======== Listed records
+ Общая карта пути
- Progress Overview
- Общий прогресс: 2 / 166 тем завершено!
================
======== Listed records
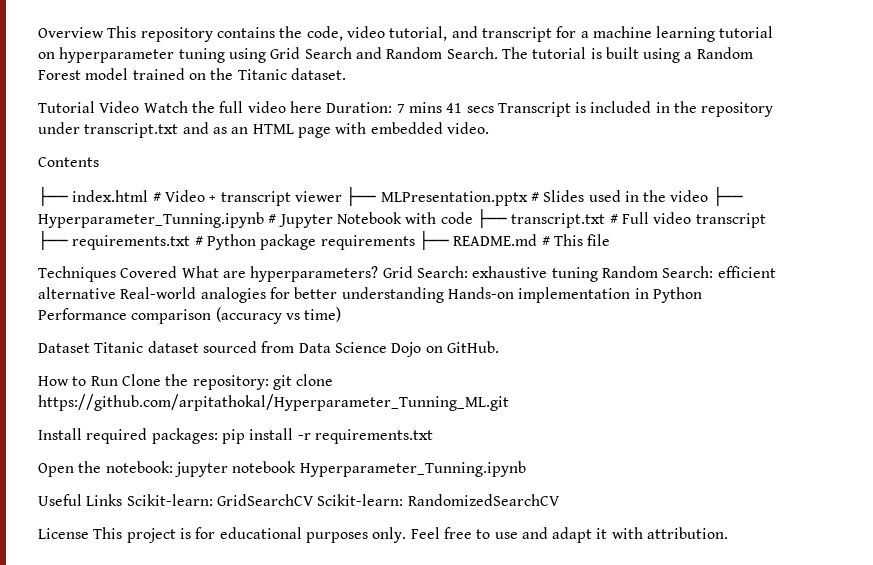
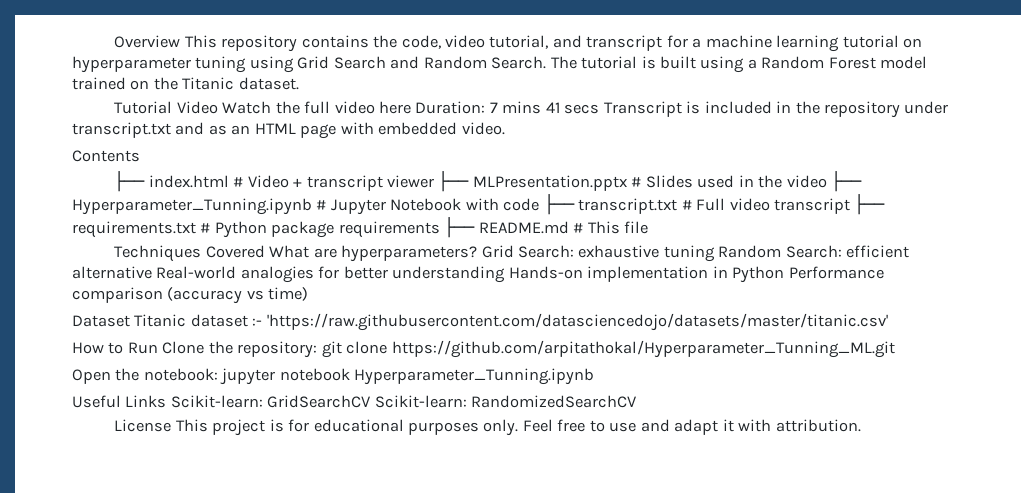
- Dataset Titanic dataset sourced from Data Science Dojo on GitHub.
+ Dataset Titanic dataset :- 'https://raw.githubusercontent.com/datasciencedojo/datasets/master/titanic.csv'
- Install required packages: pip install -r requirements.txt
================
Leave out every line above except those from the line with "- Progress Overview" up to and including the line with "- Общий прогресс: 2 / 166 тем завершено!", and copy those exactly.

- Progress Overview
- Общий прогресс: 2 / 166 тем завершено!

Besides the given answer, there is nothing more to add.